Soon I begin to consider my beige raincoat as part of my daily uniform. My mom would force me into a wool coat when the temps were below 40 and blustery. But I loved rainy days when I could look out the window in the morning and see the rain pelting down. Asserting my adolescent independence, I would fairly sing out: “I need my raincoat!” Even if it was not raining in the morning, I would scan the rudimentary weather forecasts of the 1940s in the newspaper and even if it were just a chance of rain or only cloudy I would reach for my raincoat with great satisfaction. This satisfaction was only surpassed when I would begin my walk to school soon to be joined by all my friends in their raincoats. If it was pouring really hard, we would grit our teeth in the face of the driving rain and almost be jealous of the police on foot patrol in their heavy rubber slickers as our own raincoats would get soaked. Wartime though it was, even horrible weather was not a reason to complain. Those serving in the Armed Forces were surely enduring inclement weather wherever they were and much worse. Arriving at school we would sweep off our most soaked raincoats and with typical adolescent disdain roll our eyes at the monsoon we had just walked through. We felt like big stuff as our wet raincoats were testimony that we were now on our own to weather life’s storms. I felt that I was one up on the boys who were still in their grade school black rubber slickers with helmet hoods. I laughed devilishly at the teenage boys who would just bitch about having to still wear their hot childhood rubber slickers.

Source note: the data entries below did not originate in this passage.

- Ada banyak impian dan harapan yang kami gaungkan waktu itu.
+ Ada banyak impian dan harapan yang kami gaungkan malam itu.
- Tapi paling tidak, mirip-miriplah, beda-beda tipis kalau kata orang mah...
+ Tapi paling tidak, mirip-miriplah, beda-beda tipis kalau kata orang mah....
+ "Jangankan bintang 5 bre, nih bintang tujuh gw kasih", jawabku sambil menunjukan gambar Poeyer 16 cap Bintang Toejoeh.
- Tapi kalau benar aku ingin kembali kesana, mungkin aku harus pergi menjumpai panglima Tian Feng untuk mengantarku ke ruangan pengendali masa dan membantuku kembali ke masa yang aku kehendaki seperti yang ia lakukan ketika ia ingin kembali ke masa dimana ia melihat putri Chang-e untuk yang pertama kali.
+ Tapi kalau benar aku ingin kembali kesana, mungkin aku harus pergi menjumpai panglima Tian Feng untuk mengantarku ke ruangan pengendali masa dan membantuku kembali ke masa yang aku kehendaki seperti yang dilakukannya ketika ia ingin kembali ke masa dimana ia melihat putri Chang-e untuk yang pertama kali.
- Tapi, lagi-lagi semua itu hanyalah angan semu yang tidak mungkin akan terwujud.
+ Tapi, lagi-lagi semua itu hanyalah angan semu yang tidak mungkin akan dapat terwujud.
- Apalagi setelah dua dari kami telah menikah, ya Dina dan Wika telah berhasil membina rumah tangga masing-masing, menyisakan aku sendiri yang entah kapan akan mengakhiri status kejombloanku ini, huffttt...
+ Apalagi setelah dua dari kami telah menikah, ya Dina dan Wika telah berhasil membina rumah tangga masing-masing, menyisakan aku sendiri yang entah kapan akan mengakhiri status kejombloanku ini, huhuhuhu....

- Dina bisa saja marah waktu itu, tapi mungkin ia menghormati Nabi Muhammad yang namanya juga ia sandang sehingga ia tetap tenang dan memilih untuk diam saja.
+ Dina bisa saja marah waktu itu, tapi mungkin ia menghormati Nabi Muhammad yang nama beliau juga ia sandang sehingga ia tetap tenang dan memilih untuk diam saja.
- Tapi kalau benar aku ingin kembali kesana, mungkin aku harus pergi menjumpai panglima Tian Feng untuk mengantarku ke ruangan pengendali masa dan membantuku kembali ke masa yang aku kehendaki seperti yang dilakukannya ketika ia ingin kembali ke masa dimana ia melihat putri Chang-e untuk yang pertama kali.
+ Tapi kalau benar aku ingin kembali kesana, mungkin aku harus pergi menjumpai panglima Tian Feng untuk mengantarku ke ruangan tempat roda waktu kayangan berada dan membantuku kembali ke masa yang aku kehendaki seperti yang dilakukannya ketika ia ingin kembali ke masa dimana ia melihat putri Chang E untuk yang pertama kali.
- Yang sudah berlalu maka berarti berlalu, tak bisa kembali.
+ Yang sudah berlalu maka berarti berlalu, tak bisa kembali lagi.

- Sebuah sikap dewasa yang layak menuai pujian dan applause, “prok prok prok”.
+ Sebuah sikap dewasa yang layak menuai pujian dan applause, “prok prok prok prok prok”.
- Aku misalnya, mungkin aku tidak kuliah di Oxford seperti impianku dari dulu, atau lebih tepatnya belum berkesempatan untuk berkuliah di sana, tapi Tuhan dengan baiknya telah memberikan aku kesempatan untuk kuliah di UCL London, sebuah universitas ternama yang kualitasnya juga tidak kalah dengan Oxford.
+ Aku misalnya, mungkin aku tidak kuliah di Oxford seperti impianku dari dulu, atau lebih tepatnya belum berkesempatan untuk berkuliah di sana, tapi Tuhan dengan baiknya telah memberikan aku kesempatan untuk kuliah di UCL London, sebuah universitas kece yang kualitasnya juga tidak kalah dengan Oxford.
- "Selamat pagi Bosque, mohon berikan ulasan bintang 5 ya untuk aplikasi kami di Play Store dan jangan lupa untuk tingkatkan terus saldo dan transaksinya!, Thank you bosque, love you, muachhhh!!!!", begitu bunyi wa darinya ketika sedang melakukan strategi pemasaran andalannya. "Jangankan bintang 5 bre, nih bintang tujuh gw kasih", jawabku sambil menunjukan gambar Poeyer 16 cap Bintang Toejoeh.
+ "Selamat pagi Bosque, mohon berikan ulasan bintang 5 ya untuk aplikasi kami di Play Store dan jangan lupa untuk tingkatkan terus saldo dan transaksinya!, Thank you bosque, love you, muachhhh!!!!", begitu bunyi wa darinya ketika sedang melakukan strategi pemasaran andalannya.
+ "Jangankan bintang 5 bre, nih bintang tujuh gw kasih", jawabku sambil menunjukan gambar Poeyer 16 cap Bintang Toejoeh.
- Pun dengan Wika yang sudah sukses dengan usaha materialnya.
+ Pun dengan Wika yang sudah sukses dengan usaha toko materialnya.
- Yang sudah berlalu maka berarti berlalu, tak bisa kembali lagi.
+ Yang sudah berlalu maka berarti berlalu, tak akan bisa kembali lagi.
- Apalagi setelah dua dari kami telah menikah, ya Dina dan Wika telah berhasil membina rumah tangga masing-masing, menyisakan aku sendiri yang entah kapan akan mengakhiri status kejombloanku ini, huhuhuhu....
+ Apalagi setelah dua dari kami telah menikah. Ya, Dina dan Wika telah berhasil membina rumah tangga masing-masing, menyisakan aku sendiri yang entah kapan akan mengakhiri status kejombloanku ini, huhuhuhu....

Growing taller still in my high school years my combination poplin raincoat/tweed topcoat was replaced by another classic but unlined Balmacaan raincoat which I wore for every occasion and everyday over my school uniform and saddle shoes. Combined with a silk headscarf in rainy or windy weather, this coat never came off except when it was bitter cold necessitating a long heavy wool coat. My raincoat weathered both storms of wet weather and of adolescent angst. I truly adopted my raincoat as a second skin – one that could take a beating as it was worn on the bus, slung over soda fountain stools, worn to excursions into New York City for performances or draped soaking wet on coat hooks to wait out a day of classes until worn again in an afternoon deluge. My classmates and I would abandon female decorum and curse the pouring heavens as we turned up our collars, hissed at the rain and relied on our beloved raincoats as we drenched them on our long walks home.

Until London Fog introduced a woman’s version of their iconic Balmacaan raincoat in 1955 and shortly thereafter included a zip-in pile liner, I had arguments with my Mom who was pushing for my heavy wool coat in wintry rains. Fortunately, we had two paths of compromise. I could layer one of the clear plastic fold-up raincoats over my winter coat. Or layer a sweater under my beige raincoat. This remained my go-to coat long after graduation and my workday commute into New York. My first real investment purchase was a zip-lined London Fog in the late fifties. I was delighted to continue to be in style for the early 1960s, the JFK administration, and what would now be known as the Mad Men era. I was by now a committed raincoat fetishist and being a young wife and mother began to seriously think about how I would raincoat my family. Meanwhile, commuting together, my husband and I wore our raincoats or at least carried them every day to work. The best was when he and I would get drenched together in our raincoats or when I would take a wet lunch hour out with other well-dressed lady co-workers, all of us trying to keep the rain off our backs in our ever-present raincoats. Lunch hour always began by sweeping on my London Fog and I would remind the women that we were going to need our raincoats. We would all chirp and chatter about our raincoats and nestle into them with great flourish. A major turn on! I absolutely loved, loved, loved my raincoat and was ready to share my wisdom and pass on this extraordinary pleasure to my family.
Gordo
Posts: 101
Joined: March 25th, 2016, 9:08 pm
Location: Canada

Re: Confessions of a Rainwear Fetish Mom - Raincoat Strategies for your Family: The Foreword

Post by Gordo »

I think that I would much prefer a rubber slicker to a Poplin or Balmacaan raincoat. And a climate that has cooler summers then New York, say like Western or Northern Europe.